• _Exercise directions_: Would you restate every entry below word for word? Leave out the pictures.
-- Record extracts follows --
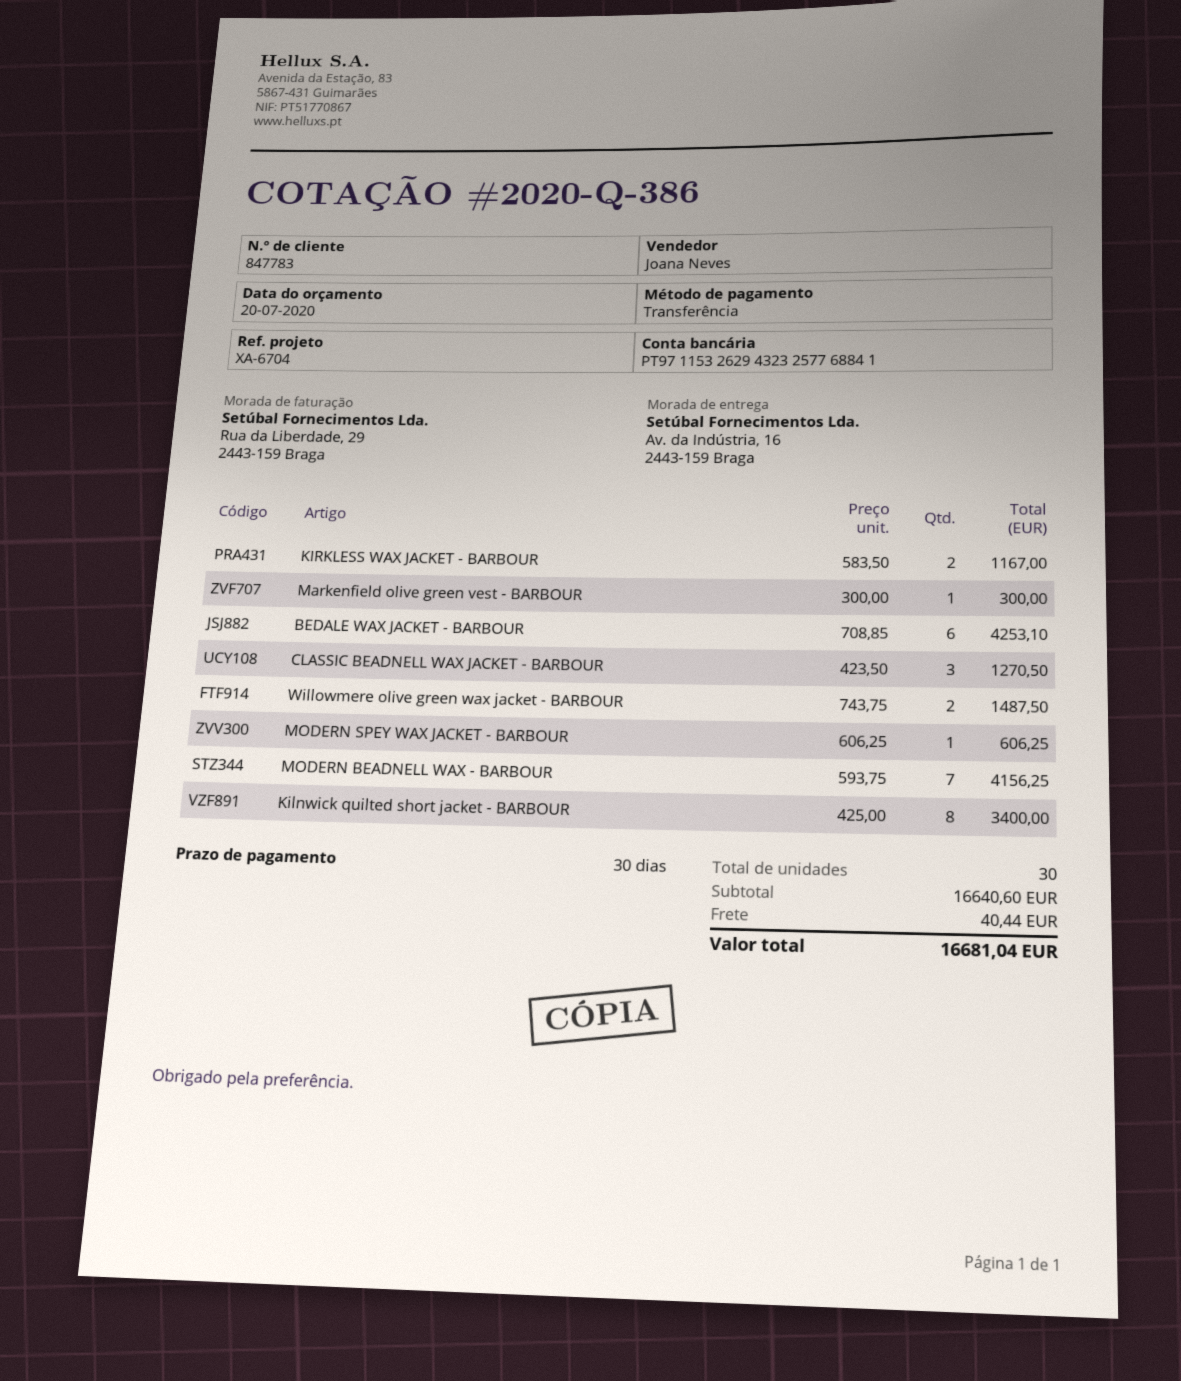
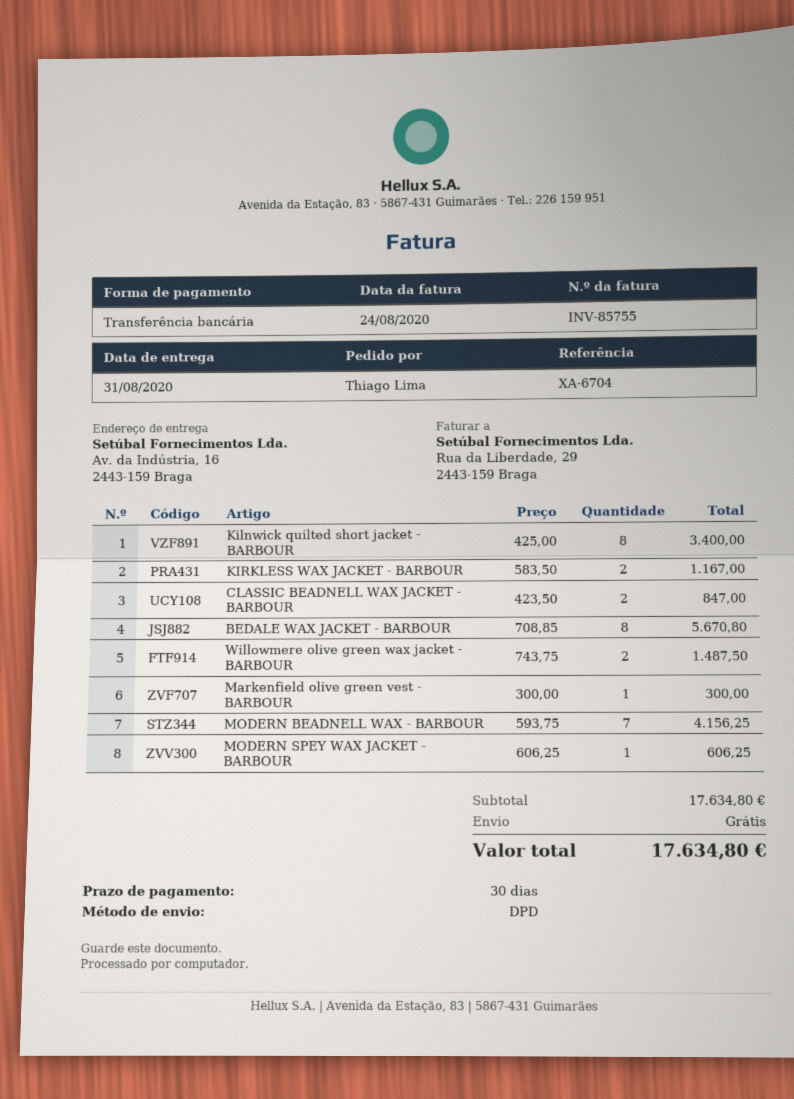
BEDALE WAX JACKET - BARBOUR: 6 x 708.85 = 4253.10 -> 8 x 708.85 = 5670.80
CLASSIC BEADNELL WAX JACKET - BARBOUR: 3 x 423.50 = 1270.50 -> 2 x 423.50 = 847.00
subtotal: 16640.60 -> 17634.80
shipping: 40.44 -> 0.00
total: 16681.04 -> 17634.80

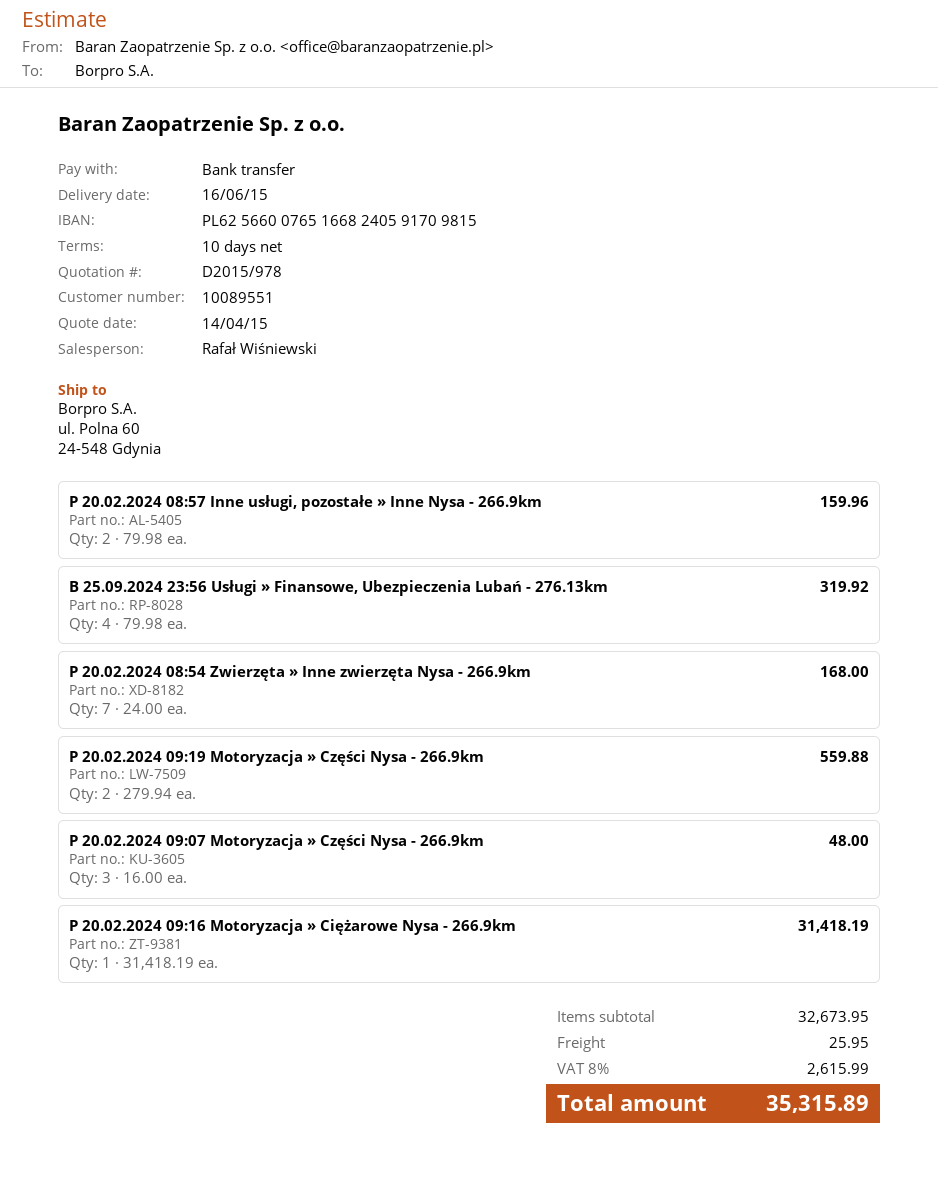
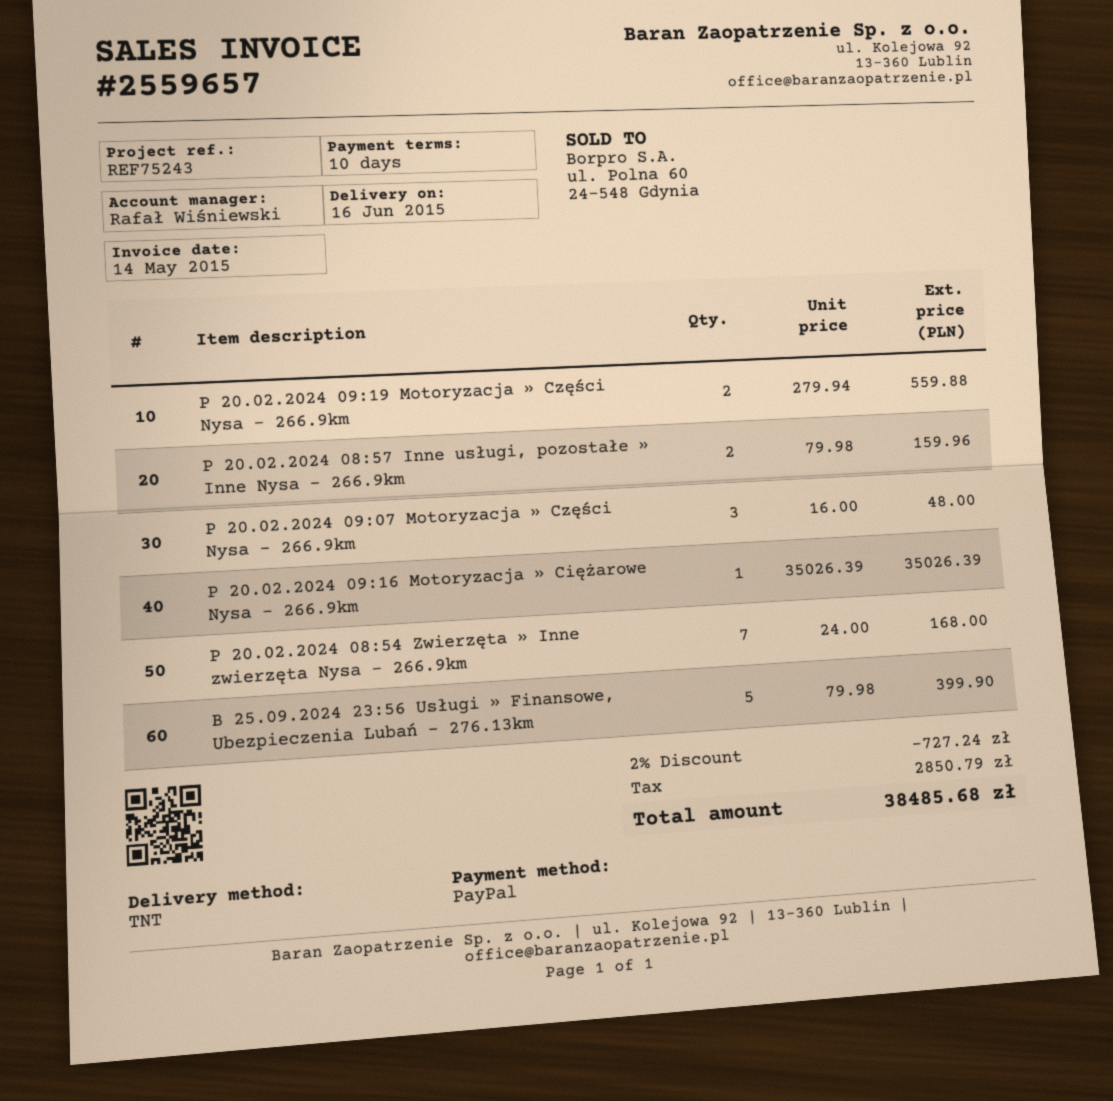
payment method: bank transfer -> PayPal
B 25.09.2024 23:56 Usługi » Finansowe, Ubezpieczenia Lubań - 276.13km: 4 x 79.98 = 319.92 -> 5 x 79.98 = 399.90
P 20.02.2024 09:16 Motoryzacja » Ciężarowe Nysa - 266.9km: 1 x 31418.19 = 31418.19 -> 1 x 35026.39 = 35026.39
discount: none -> 2% = 727.24
shipping: 25.95 -> none
tax: 2615.99 -> 2850.79
total: 35315.89 -> 38485.68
-- Record extracts concluded --
• _Solved exercise_:
BEDALE WAX JACKET - BARBOUR: 6 x 708.85 = 4253.10 -> 8 x 708.85 = 5670.80
CLASSIC BEADNELL WAX JACKET - BARBOUR: 3 x 423.50 = 1270.50 -> 2 x 423.50 = 847.00
subtotal: 16640.60 -> 17634.80
shipping: 40.44 -> 0.00
total: 16681.04 -> 17634.80

payment method: bank transfer -> PayPal
B 25.09.2024 23:56 Usługi » Finansowe, Ubezpieczenia Lubań - 276.13km: 4 x 79.98 = 319.92 -> 5 x 79.98 = 399.90
P 20.02.2024 09:16 Motoryzacja » Ciężarowe Nysa - 266.9km: 1 x 31418.19 = 31418.19 -> 1 x 35026.39 = 35026.39
discount: none -> 2% = 727.24
shipping: 25.95 -> none
tax: 2615.99 -> 2850.79
total: 35315.89 -> 38485.68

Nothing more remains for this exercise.